##### Material supplied #####

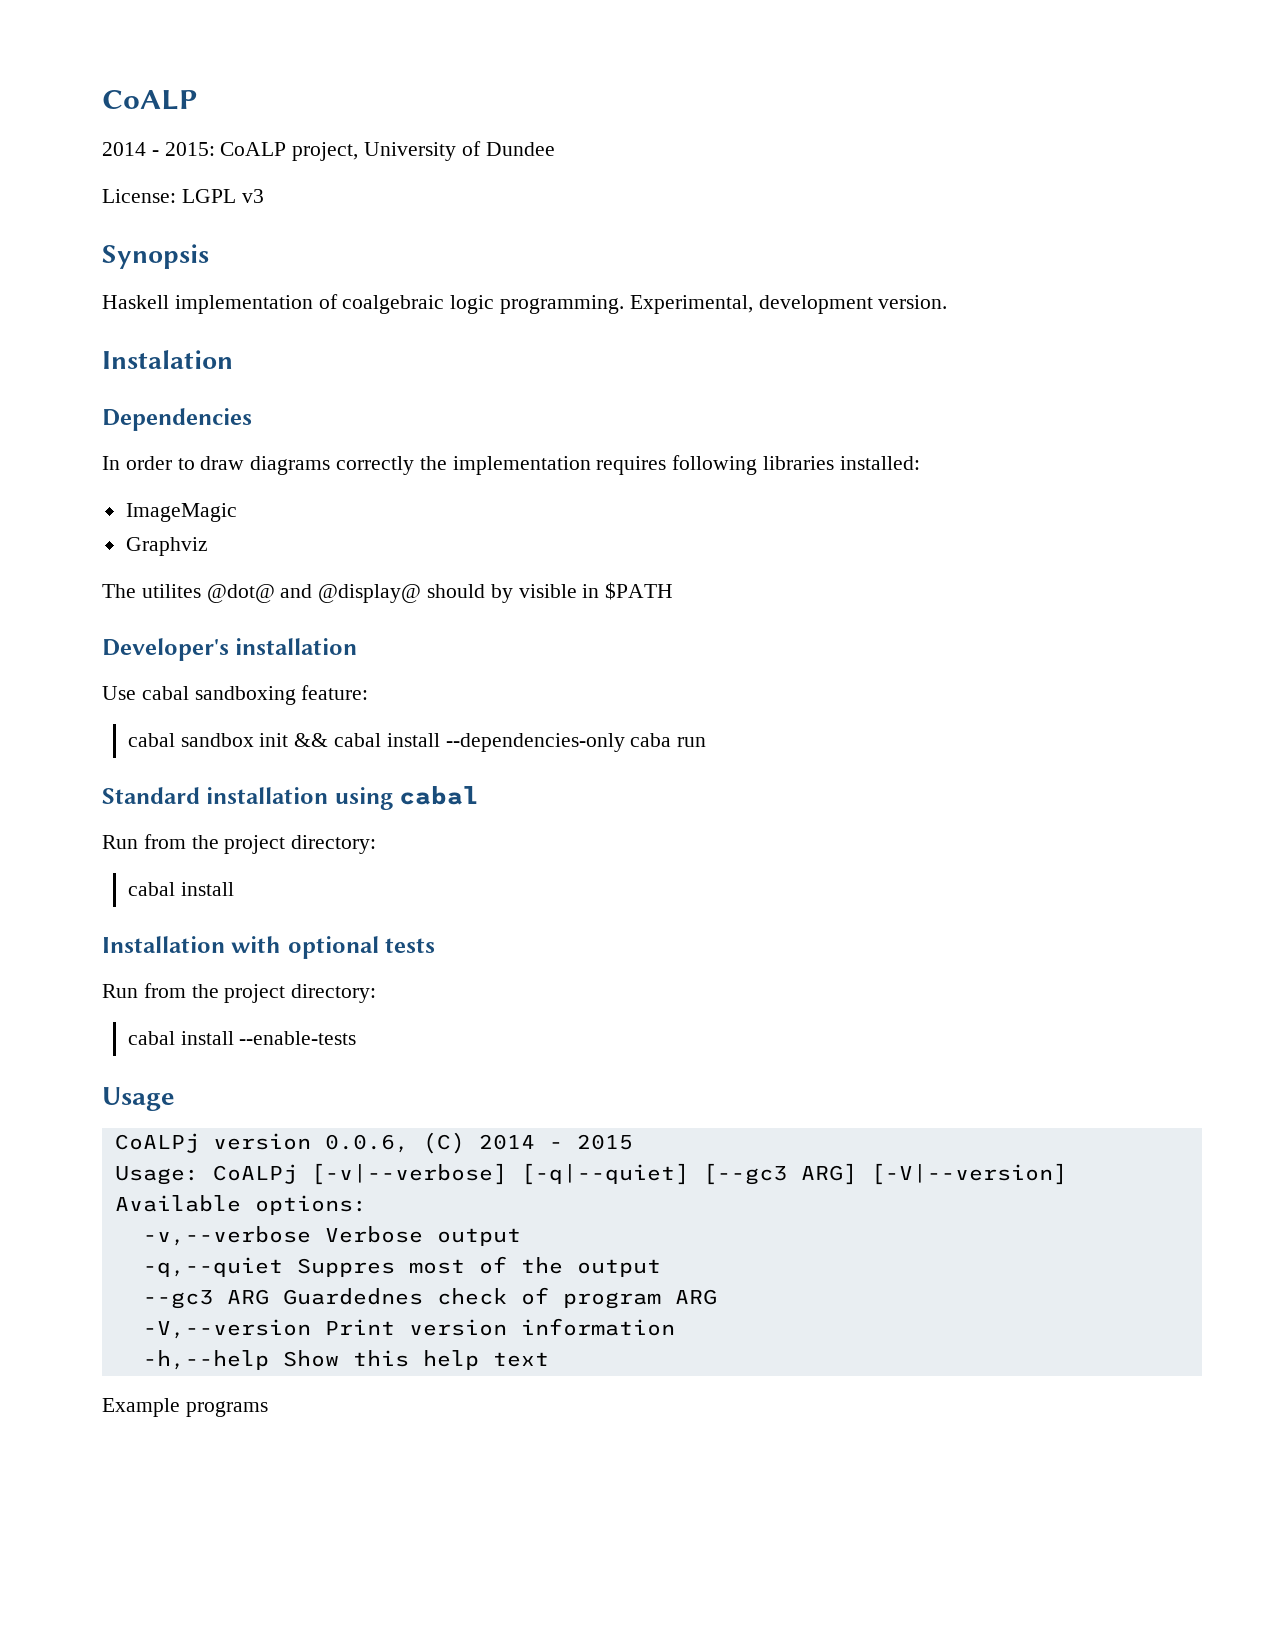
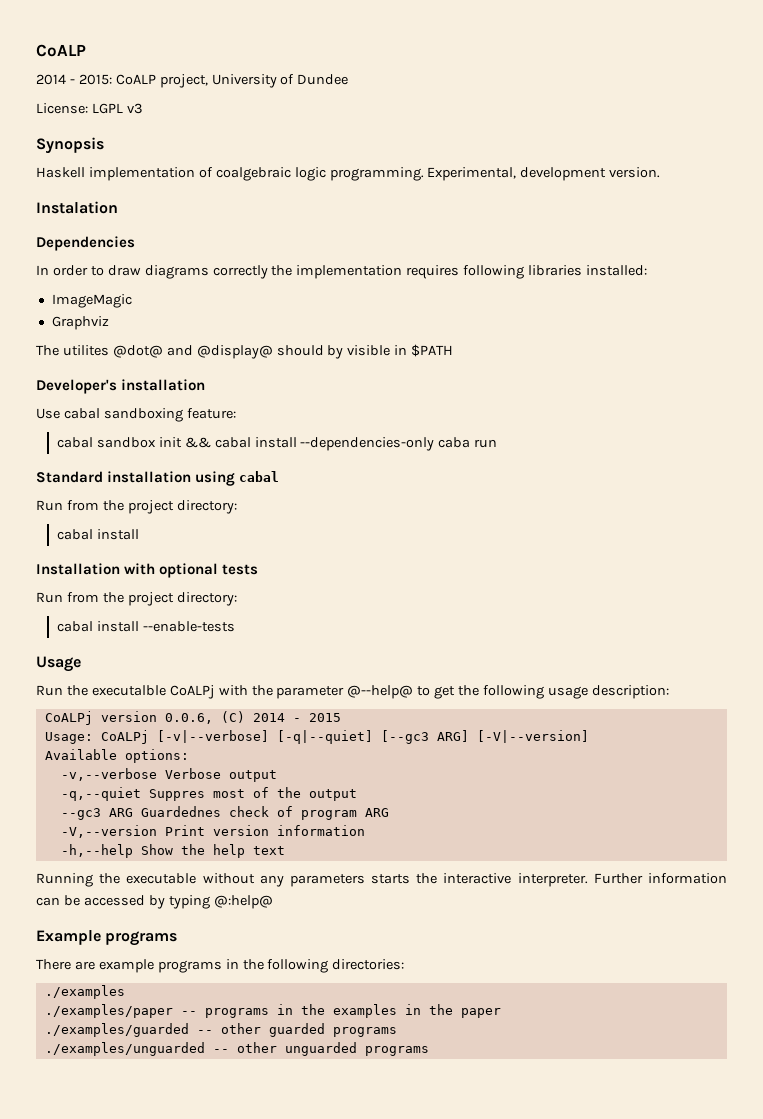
(175, 1099) none -> [36,685,669,699] // Run the executalble CoALPj with the parameter @--help@ to get the following usage description:
[352,1350,409,1367] this -> [180,844,205,855] the
[102,1398,180,1417] Example -> [36,873,727,887] [36,895,273,909] [36,930,178,946] [36,959,405,973] [44,985,125,999] [44,1004,501,1018] [44,1023,397,1037] [44,1042,357,1056] Running the executable without any parameters starts the interactive interpreter. Further information can be accessed by typing @:help@ // Example programs // There are example programs in the following directories: // ./examples // ./examples/paper -- programs in the examples in the paper // ./examples/guarded -- other guarded programs // ./examples/unguarded -- other unguarded

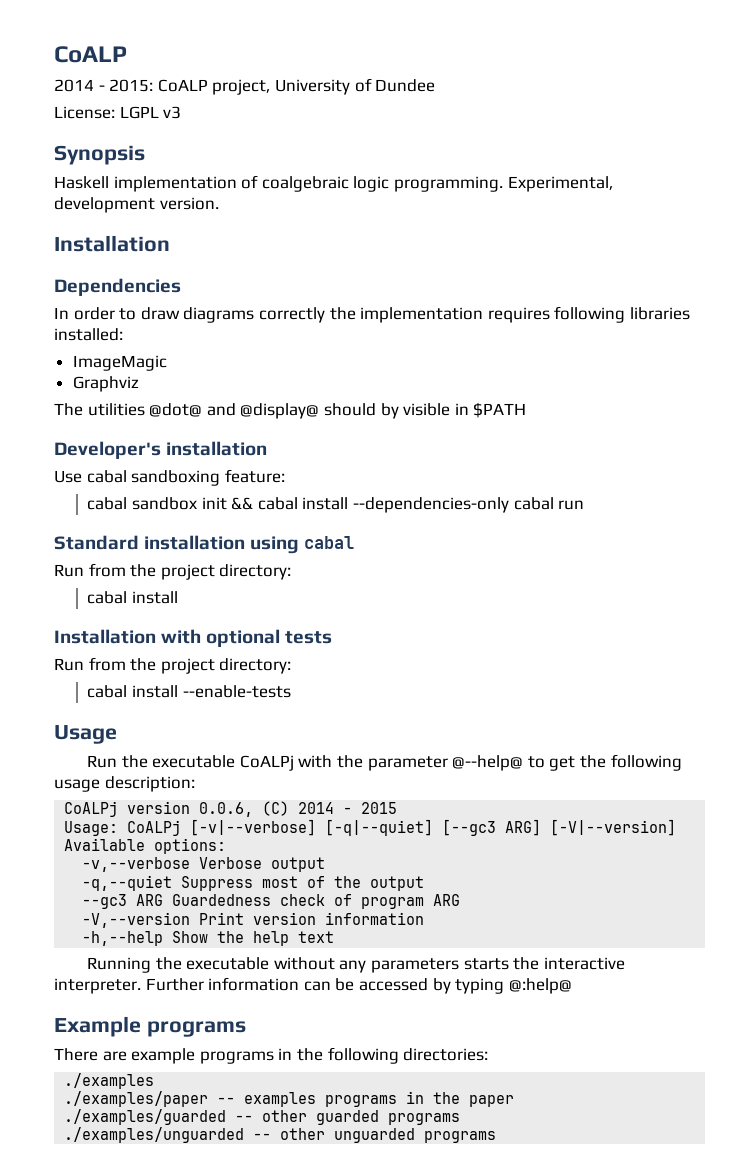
[36,201,118,214] Instalation -> [54,235,170,252] Installation
[62,345,109,356] utilites -> [87,403,145,416] utilities
[438,437,471,448] caba -> [513,497,554,510] cabal
[91,685,166,696] executalble -> [152,755,236,768] executable
[148,789,205,801] Suppres -> [181,876,254,891] Suppress
[140,806,221,817] Guardednes -> [172,894,272,906] Guardedness
[204,1004,453,1018] programs in the examples in the -> [244,1091,461,1107] examples programs in the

#####

**Task item**
The entries above must be output exactly, with every image left out.

**Output below**
(175, 1099) none -> [36,685,669,699] // Run the executalble CoALPj with the parameter @--help@ to get the following usage description:
[352,1350,409,1367] this -> [180,844,205,855] the
[102,1398,180,1417] Example -> [36,873,727,887] [36,895,273,909] [36,930,178,946] [36,959,405,973] [44,985,125,999] [44,1004,501,1018] [44,1023,397,1037] [44,1042,357,1056] Running the executable without any parameters starts the interactive interpreter. Further information can be accessed by typing @:help@ // Example programs // There are example programs in the following directories: // ./examples // ./examples/paper -- programs in the examples in the paper // ./examples/guarded -- other guarded programs // ./examples/unguarded -- other unguarded

[36,201,118,214] Instalation -> [54,235,170,252] Installation
[62,345,109,356] utilites -> [87,403,145,416] utilities
[438,437,471,448] caba -> [513,497,554,510] cabal
[91,685,166,696] executalble -> [152,755,236,768] executable
[148,789,205,801] Suppres -> [181,876,254,891] Suppress
[140,806,221,817] Guardednes -> [172,894,272,906] Guardedness
[204,1004,453,1018] programs in the examples in the -> [244,1091,461,1107] examples programs in the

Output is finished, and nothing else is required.